It was a terrible day. Then, near the end of it, I got to go on a walk. By myself. So I had all this headspace and only my own body to hoist up and down the hills that lead to the water near our house: Murden Cove. It's real name was Murder Cove, on account of a woman's body found on the shoreline years ago. But that name creeped people out, so the city made a nice little swipe on the "r" to make an "n". And I really like the name Murden Cove.

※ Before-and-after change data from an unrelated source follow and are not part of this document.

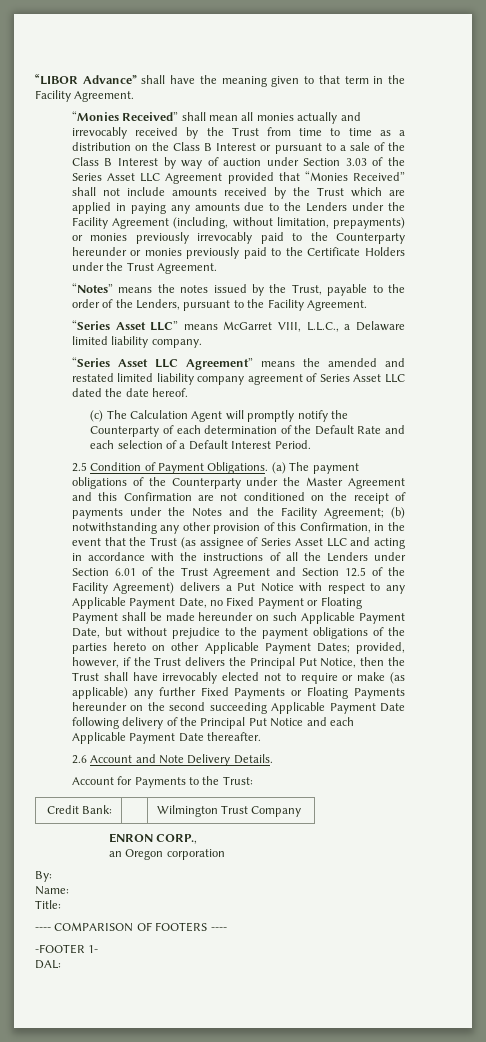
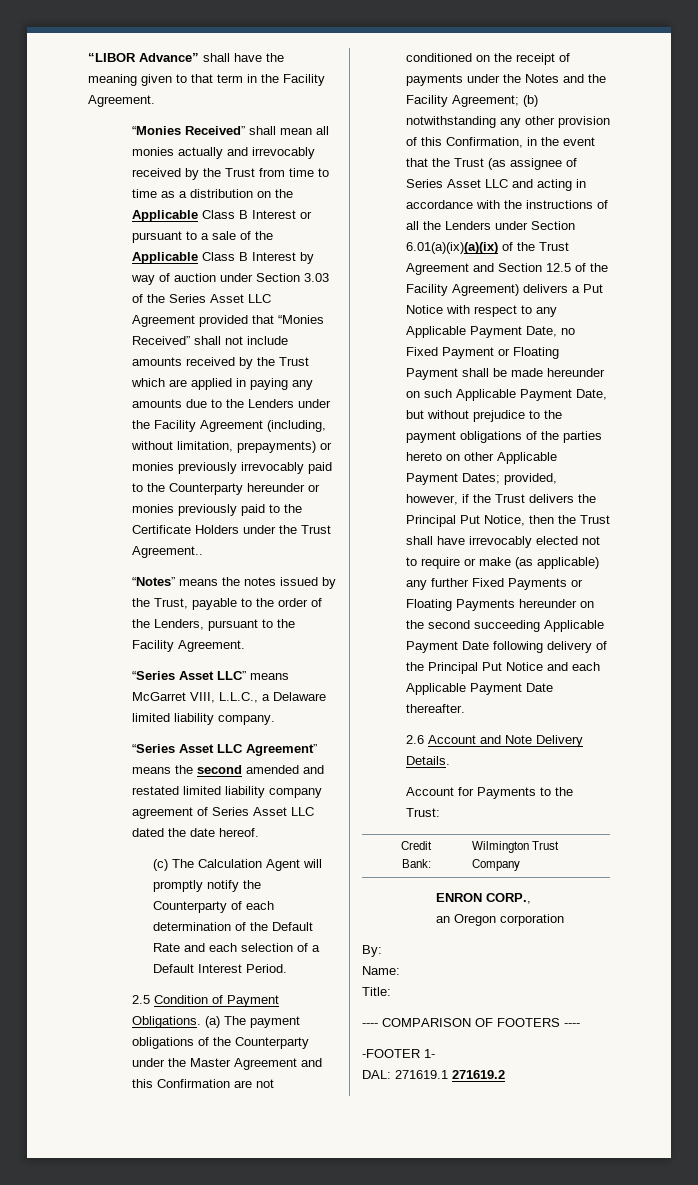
- “Monies Received” shall mean all monies actually and irrevocably received by the Trust from time to time as a distribution on the Class B Interest or pursuant to a sale of the Class B Interest by way of auction under Section 3.03 of the Series Asset LLC Agreement provided that “Monies Received” shall not include amounts received by the Trust which are applied in paying any amounts due to the Lenders under the Facility Agreement (including, without limitation, prepayments) or monies previously irrevocably paid to the Counterparty hereunder or monies previously paid to the Certificate Holders under the Trust Agreement.
+ “Monies Received” shall mean all monies actually and irrevocably received by the Trust from time to time as a distribution on the Applicable Class B Interest or pursuant to a sale of the Applicable Class B Interest by way of auction under Section 3.03 of the Series Asset LLC Agreement provided that “Monies Received” shall not include amounts received by the Trust which are applied in paying any amounts due to the Lenders under the Facility Agreement (including, without limitation, prepayments) or monies previously irrevocably paid to the Counterparty hereunder or monies previously paid to the Certificate Holders under the Trust Agreement..
- “Series Asset LLC Agreement” means the amended and restated limited liability company agreement of Series Asset LLC dated the date hereof.
+ “Series Asset LLC Agreement” means the second amended and restated limited liability company agreement of Series Asset LLC dated the date hereof.
- (b) notwithstanding any other provision of this Confirmation, in the event that the Trust (as assignee of Series Asset LLC and acting in accordance with the instructions of all the Lenders under Section 6.01 of the Trust Agreement and Section 12.5 of the Facility Agreement) delivers a Put Notice with respect to any Applicable Payment Date, no Fixed Payment or Floating Payment shall be made hereunder on such Applicable Payment Date, but without prejudice to the payment obligations of the parties hereto on other Applicable Payment Dates;
+ (b) notwithstanding any other provision of this Confirmation, in the event that the Trust (as assignee of Series Asset LLC and acting in accordance with the instructions of all the Lenders under Section 6.01(a)(ix)(a)(ix) of the Trust Agreement and Section 12.5 of the Facility Agreement) delivers a Put Notice with respect to any Applicable Payment Date, no Fixed Payment or Floating Payment shall be made hereunder on such Applicable Payment Date, but without prejudice to the payment obligations of the parties hereto on other Applicable Payment Dates;
- DAL:
+ DAL: 271619.1 271619.2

I came down the lane where the path opens out to display the silver water and sky, just one big palette of rich greys. And I catch my breath because even it's stillness is so alive and it smells like sea and someone cooking over a campfire somewhere and it's moist and almost warm today though it's October and I had this weird feeling like I was in college again and could do anything. And I breathed in the smells there, thinking, "the very sight of this salty water feeds my mad heart."
Walking along the water a bit I can feel my body lowering it's anger shields, like if I was a bird my ruffled feathers would be smoothing back down. I tell God I love this part of what He made. It's one of His best ideas, in my opinion. I tell Him that all the time, like how He made the water and then the shore and they both teem with life, at this magical point where they meet. Ravens were feeding all up and down the shore. One lone seagull kept bleating. I saw My Blue Heron perched on a bulkhead, giving me the stinkeye.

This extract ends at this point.